L’acquereur reconnaît en avoir pris connaissance et déclare faire son affaire personnelle de son contenu.
II lui est rappelé qu’en cas d’accidents électriques consécutifs aux anomalies pouvant être révélées par l’état annexé, sa responsabilité pourrait être engagée tant civilement que pénalement, de la même façon que la compagnie d’assurance pourrait invoquer le défaut d’aléa afin de refuser de garantir le sinistre électrique. » ;
Attendu que les acquéreurs ont été régulièrement informés de l’ampleur des désordres électriques et qu’ils en ont fait leur affaire personnelle, de sorte que le tribunal a écarté à bon droit leurs prétentions à ce titre ;
Attendu, en ce qui concerne l’extension, celui-ci rappelle exactement que, selon l’arrêté de permis de construire délivré le 28 mars 2011, M. [H] a construit l’extension de la maison lui-même, sans aucune assurance ; que l’acte de vente mentionne ainsi que : « l’acquéreur a été dûment informé par le notaire des inconvénients pouvant en résulter et que les acquéreurs déclaré vouloir néanmoins acheter.
Il est précisé que les parties ont tenu compte de cette circonstance particulière et que le vendeur a consenti une diminution du prix.

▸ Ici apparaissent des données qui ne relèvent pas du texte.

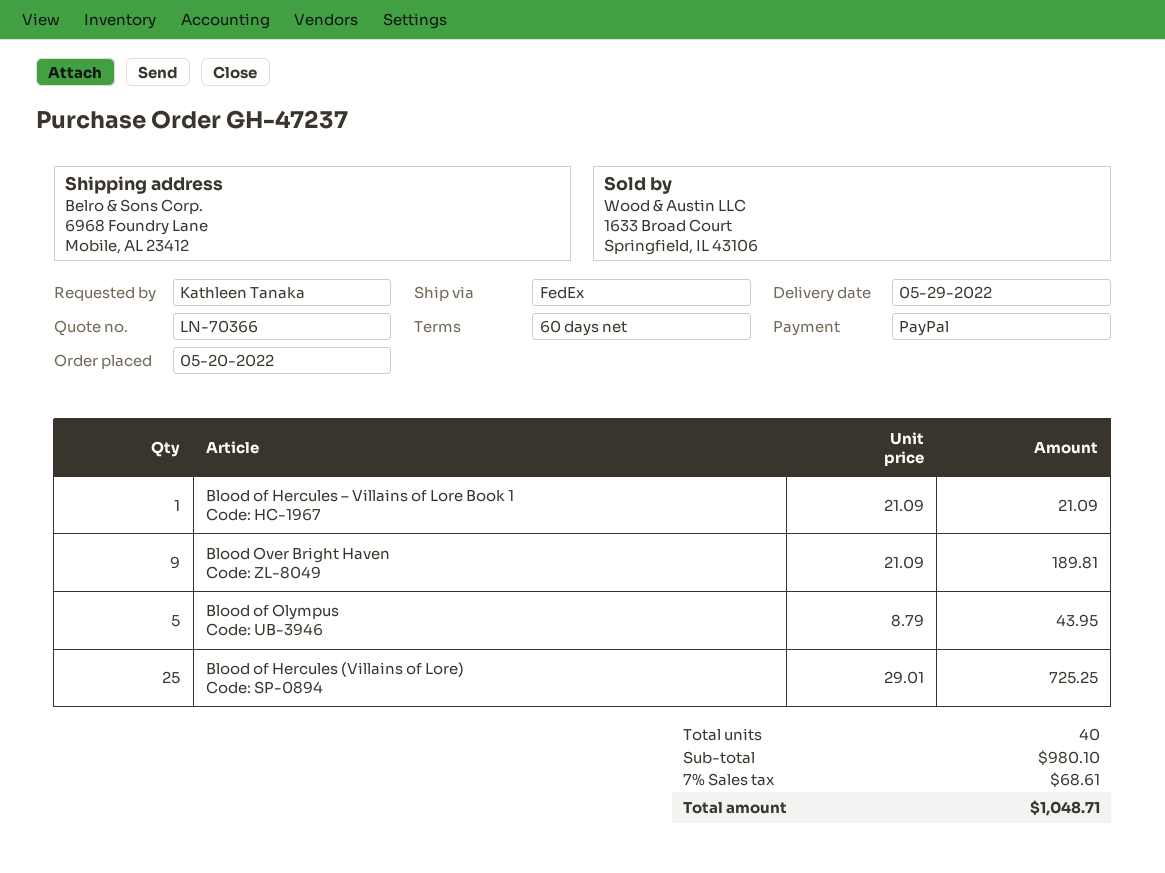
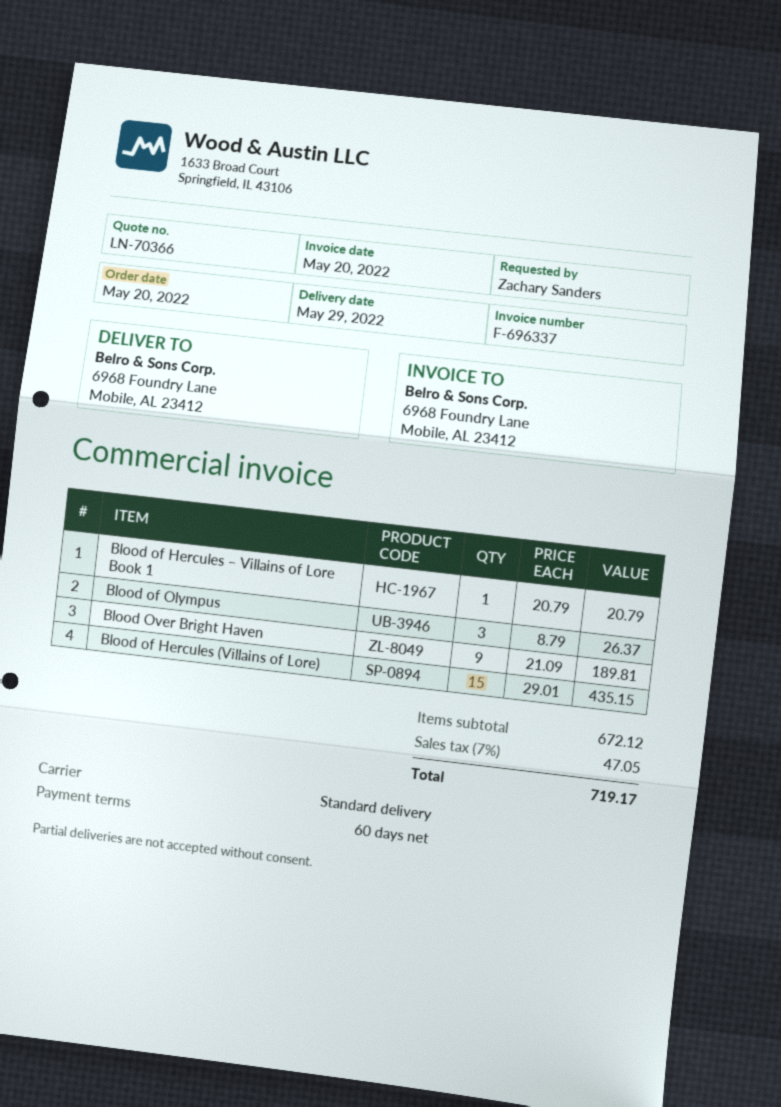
ordered by: Kathleen Tanaka -> Zachary Sanders
shipping method: FedEx -> standard
Blood of Hercules – Villains of Lore Book 1: 1 x 21.09 = 21.09 -> 1 x 20.79 = 20.79
Blood of Olympus: 5 x 8.79 = 43.95 -> 3 x 8.79 = 26.37
Blood of Hercules (Villains of Lore): 25 x 29.01 = 725.25 -> 15 x 29.01 = 435.15
subtotal: 980.10 -> 672.12
tax: 7% = 68.61 -> 7% = 47.05
total: 1048.71 -> 719.17

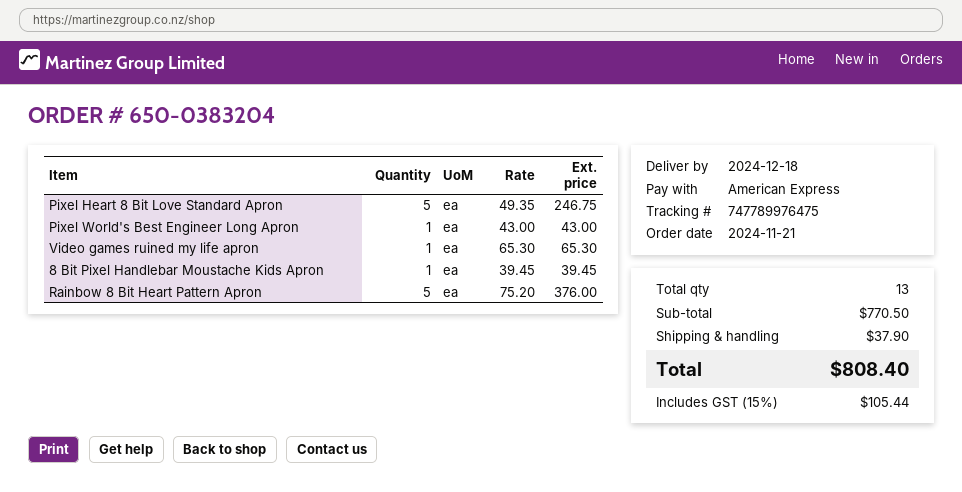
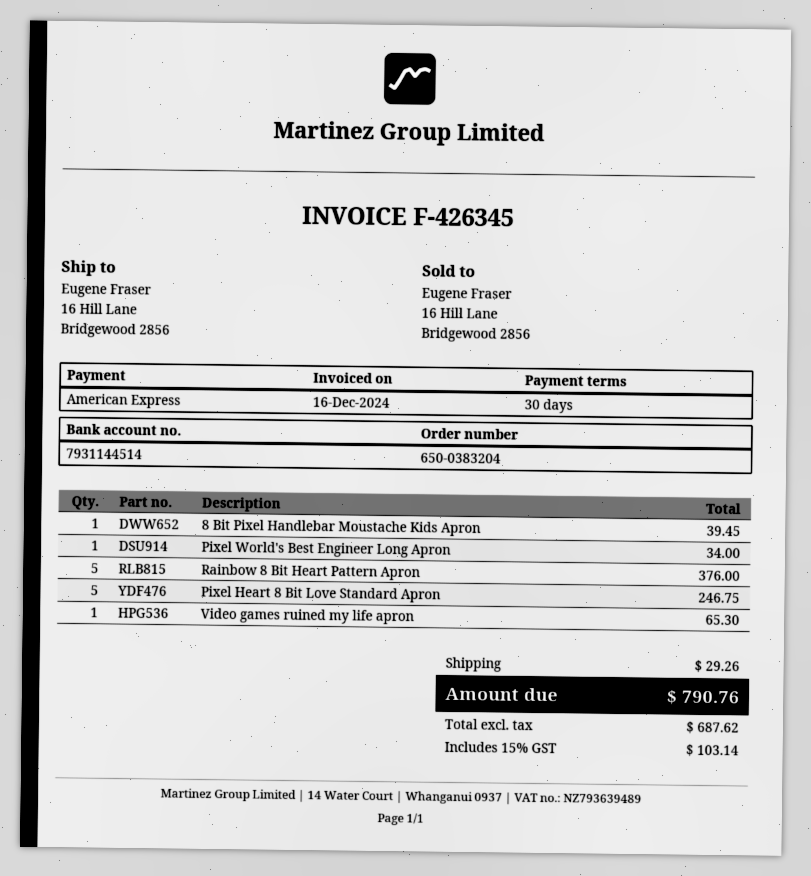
Pixel World's Best Engineer Long Apron: 1 for 43.00 -> 1 for 34.00
shipping: 37.90 -> 29.26
tax: 15% = 105.44 -> 15% = 103.14
total: 808.40 -> 790.76

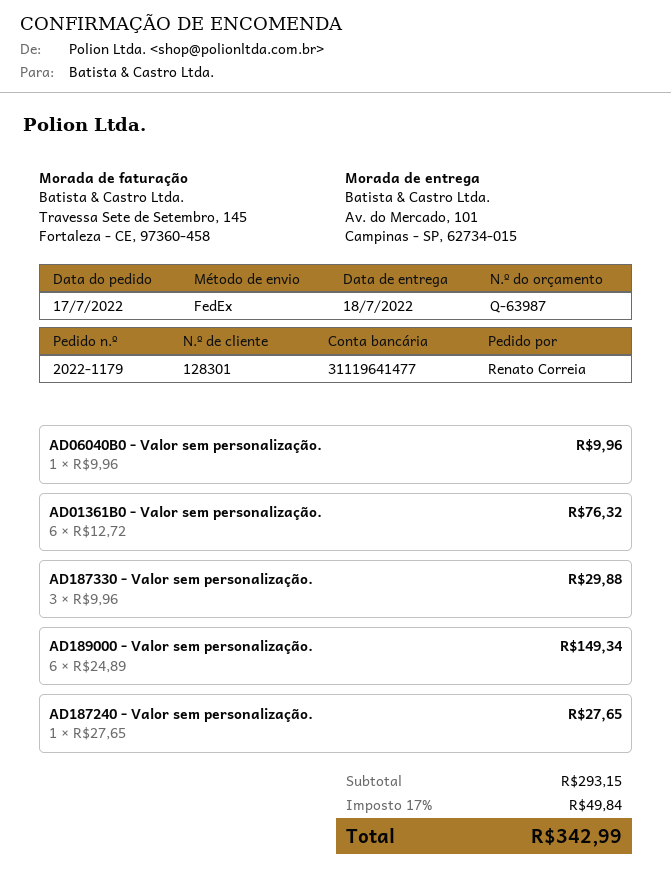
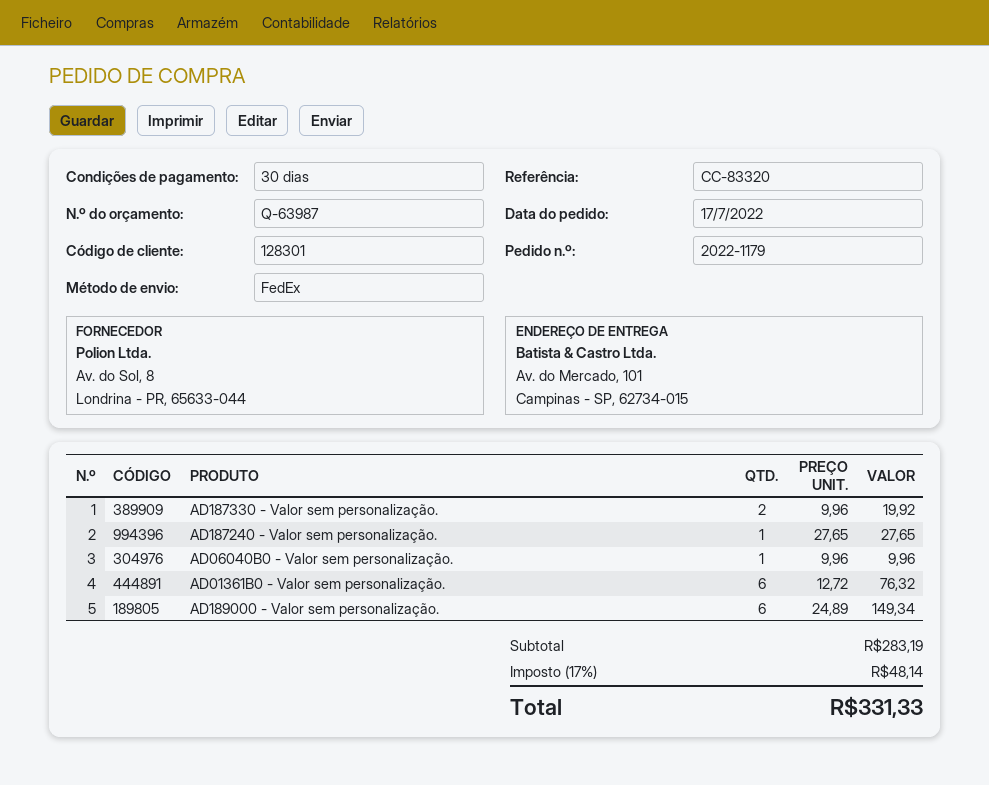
AD187330 - Valor sem personalização.: 3 x 9.96 = 29.88 -> 2 x 9.96 = 19.92
subtotal: 293.15 -> 283.19
tax: 17% = 49.84 -> 17% = 48.14
total: 342.99 -> 331.33

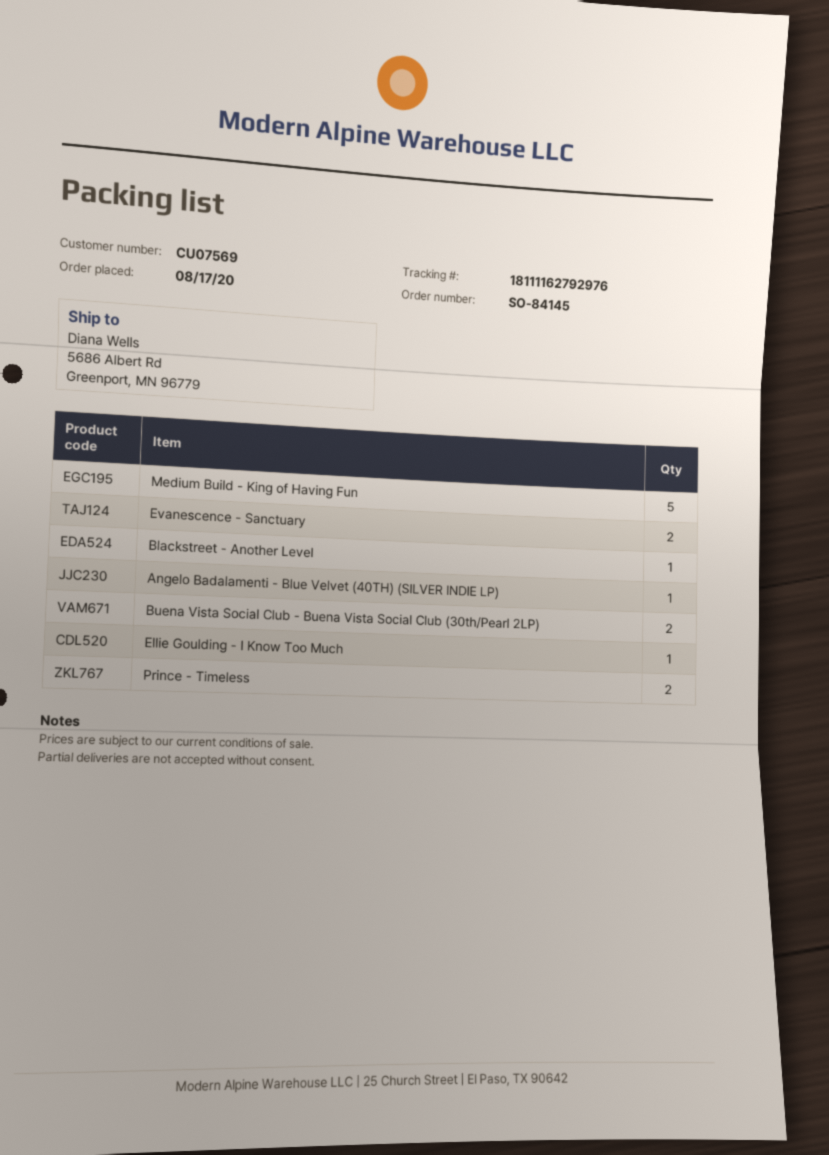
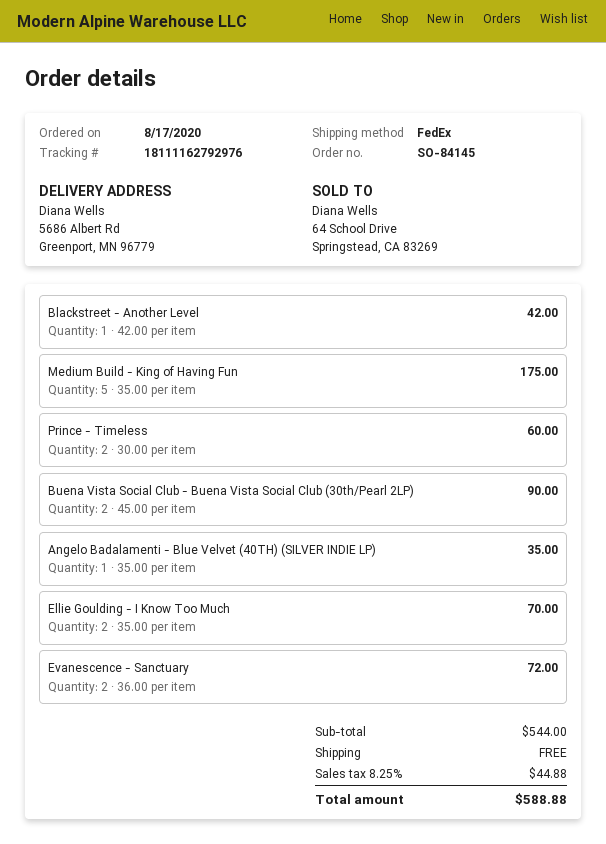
Ellie Goulding - I Know Too Much: 1 -> 2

En outre le vendeur reconnaît avoir été informé également par le notaire de son absence d’assurance dommages-ouvrage, et qu’il devient débiteur de garantie imposée aux constructeurs » ;
Attendu que l’expert judiciaire explique que la membrane de protection de la fondation de l’extension n’est pas correctement positionnée, puisqu’elle ne remonte pas suffisamment au-dessus du niveau naturel du terrain et que l’enduit de façade ne descend pas jusqu’à la membrane de protection ; et qu’en conséquence des infiltrations d’eau de pluie et d’arrosage sont constatées dans la pièce construite, rendant l’ouvrage impropre à sa destination ;
Que le tribunal a justement retenu l’évaluation de l’expert chiffrant les travaux de reprise de l’étanchéité du soubassement à la somme de 6 540 € TTC, selon le devis de DM construction, correspondant à la réalisation d’un 'trottoir béton', nécessaire à la consolidation de l’ouvrage, et condamné les vendeurs à verser à ce montant, d’où il suit le rejet de l’appel incident de ces derniers sur ce point ;
Attendu en définitive que le jugement déféré sera approuvé en toutes ses dispositions ;
PAR CES MOTIFS
La cour statuant publiquement contradictoirement et en dernier ressort,
Confirme le jugement déféré en toutes ses dispositions,
Condamne in solidum M. [E] [D] et Mme [G] [V] à payer à M. [N] [H] et [S] Mme [M], ensemble, la somme de 3 000 €, au titre de l’article 700 du code de procédure civile, ainsi qu’aux dépens, et dit que ceux-ci pourront être recouvrés conformément aux dispositions de l’article 699 du code de procédure civile.